# Know the right time  -  for getting advice from  HACKER NEWS  Expert:

In this study we will explore posts that were posted on *[Hacker News](https://news.ycombinator.com/)*. Hacker News is a site started by the startup incubator Y Combinator, where user-submitted stories (known as "posts") are voted and commented upon, similar to reddit. Hacker News is extremely popular in technology and startup circles, and posts that make it to the top of Hacker News' listings can get hundreds of thousands of visitors as a result.

Some posts can easily attract a lot of views, and comments. In this study we will explore aspects that impact the amount of comments for a post.

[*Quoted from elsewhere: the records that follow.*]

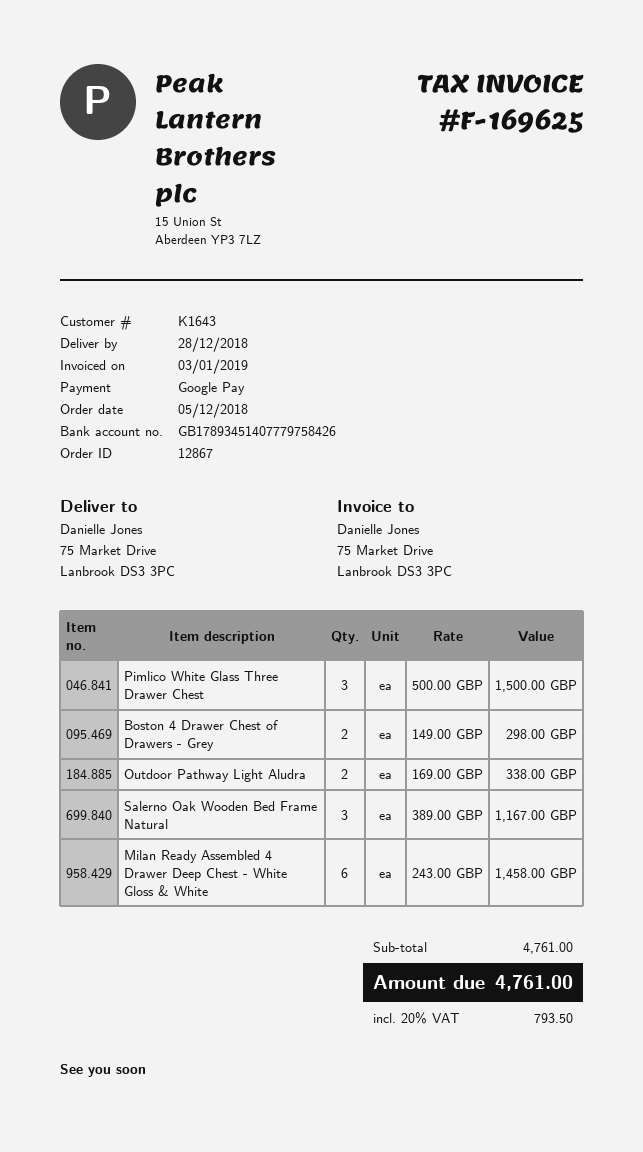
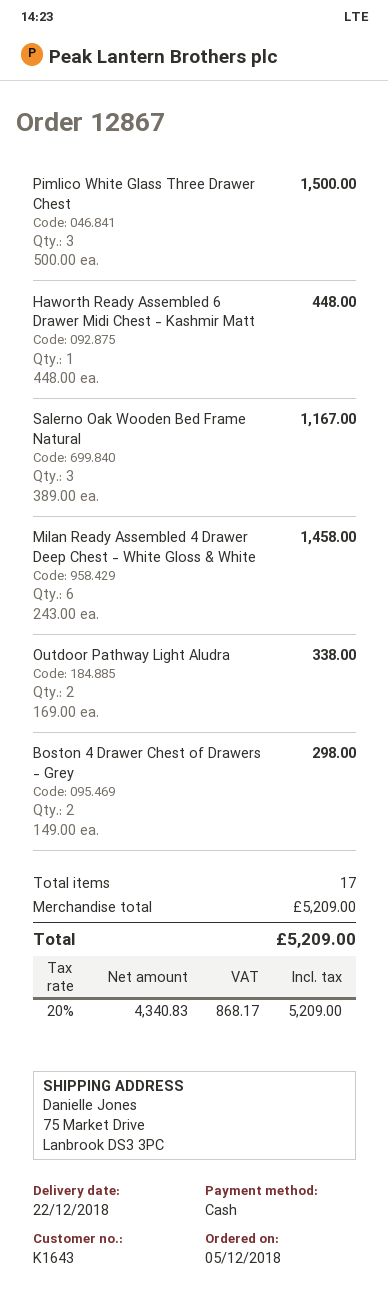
delivery date: 2018-12-28 -> 2018-12-22
payment method: Google Pay -> cash
Haworth Ready Assembled 6 Drawer Midi Chest - Kashmir Matt: none -> 1 x 448.00 = 448.00
subtotal: 4761.00 -> 5209.00
tax: 20% = 793.50 -> 20% = 868.17
total: 4761.00 -> 5209.00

Post *title*: when creating posts, users can - optionally - add `Ask HN` or `Show HN` to the title of the post. They do so to explicitly 'ask' or 'show' something to the Hacker News community. We'll analyze whether posts with these tags receive more comments on average.

Post *timing*: also, we will explore whether posts published at certain times receive more comments on average.

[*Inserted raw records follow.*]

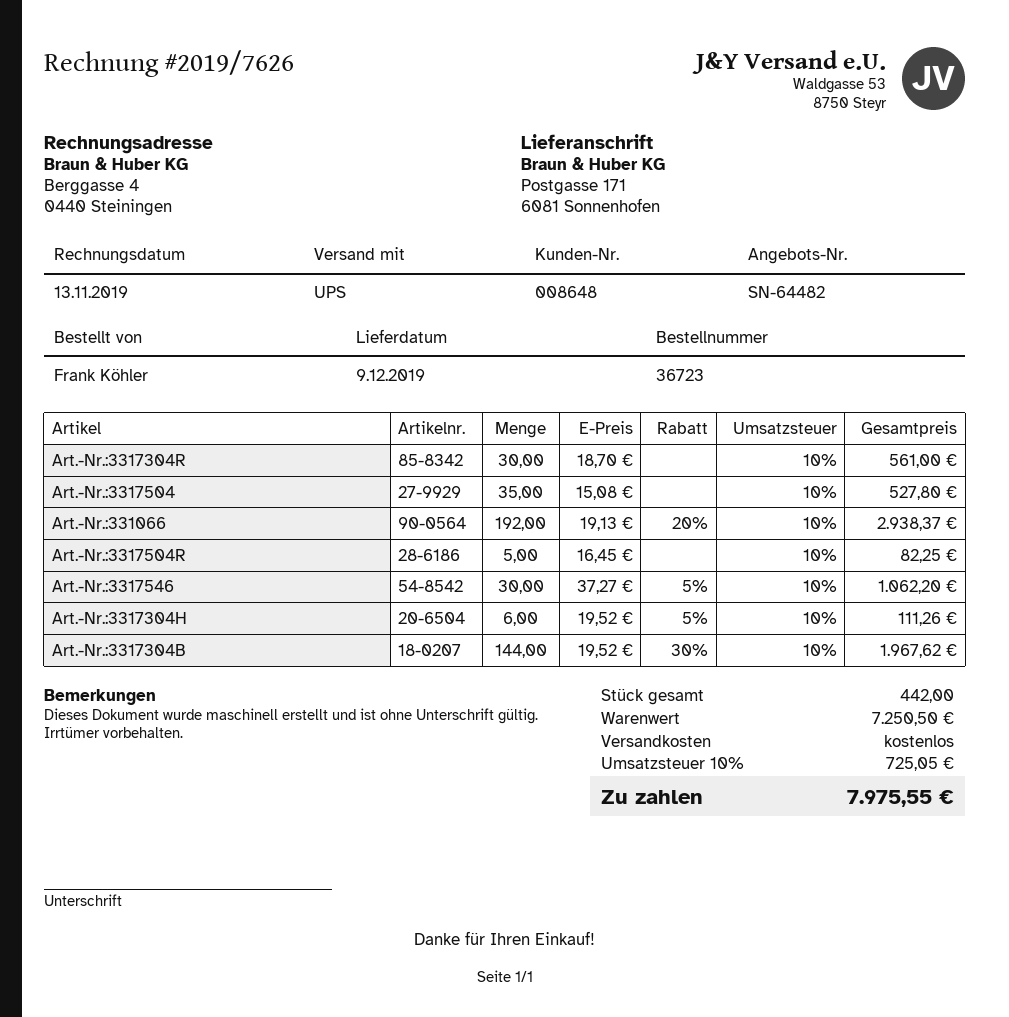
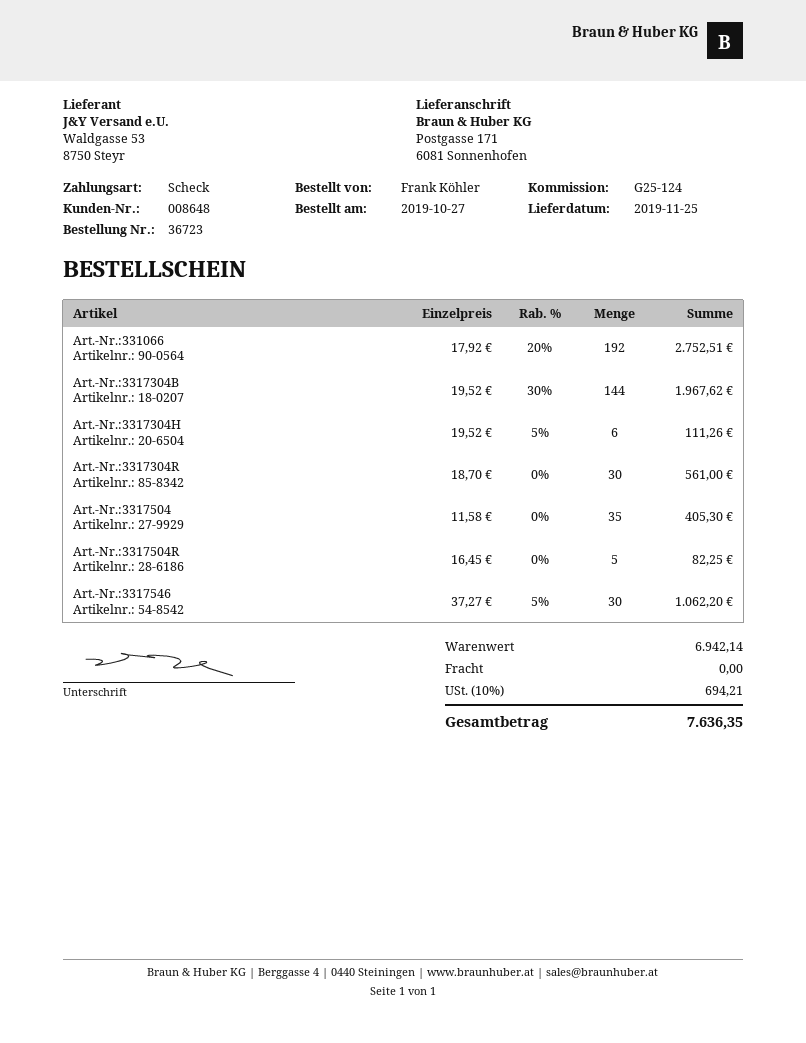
delivery date: 2019-12-09 -> 2019-11-25
Art.-Nr.:3317504: 35 x 15.08 = 527.80 -> 35 x 11.58 = 405.30
Art.-Nr.:331066: 192 x 19.13 - 20% = 2938.37 -> 192 x 17.92 - 20% = 2752.51
subtotal: 7250.50 -> 6942.14
tax: 10% = 725.05 -> 10% = 694.21
total: 7975.55 -> 7636.35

![hacker_news.png](attachment:hacker_news.png)

**Data**

The source data for this study can be found [here](https://www.kaggle.com/hacker-news/hacker-news-posts). The data is of 2016.

Let us start with reading in the data, and displaying the header row and a small sample.

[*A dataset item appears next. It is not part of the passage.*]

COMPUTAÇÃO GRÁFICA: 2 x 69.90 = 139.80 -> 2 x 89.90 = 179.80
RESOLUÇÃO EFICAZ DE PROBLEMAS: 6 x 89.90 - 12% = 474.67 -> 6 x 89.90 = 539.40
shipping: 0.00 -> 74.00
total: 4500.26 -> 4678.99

We'll compare these two types of posts to determine the following:

Do `Ask HN` or `Show HN` receive more comments on average?
Do posts created at a certain time receive more comments on average?

In [1]:
#importing the file which is already present in my local host jupyter notebook 
from csv import reader
file=open('hacker_news.csv')
file1=reader(file)
hn=list(file1)


In [2]:
#fetching the top five rows for understanding the data 
for row in hn[:3]:
    print(row, '\n')

['id', 'title', 'url', 'num_points', 'num_comments', 'author', 'created_at'] 

['12224879', 'Interactive Dynamic Video', 'http://www.interactivedynamicvideo.com/', '386', '52', 'ne0phyte', '8/4/2016 11:52'] 

['10975351', 'How to Use Open Source and Shut the Fuck Up at the Same Time', 'http://hueniverse.com/2016/01/26/how-to-use-open-source-and-shut-the-fuck-up-at-the-same-time/', '39', '10', 'josep2', '1/26/2016 19:30'] 



Let's seperate column names from data, keep column names in `headers` , and keep the data in `hn` itself.

In [3]:
headers=hn[0] # fetching the headers of data 
print("No. of rows before removing Header: ", len(hn))
hn.remove(headers)
print("No. of rows after removing Header: ", len(hn))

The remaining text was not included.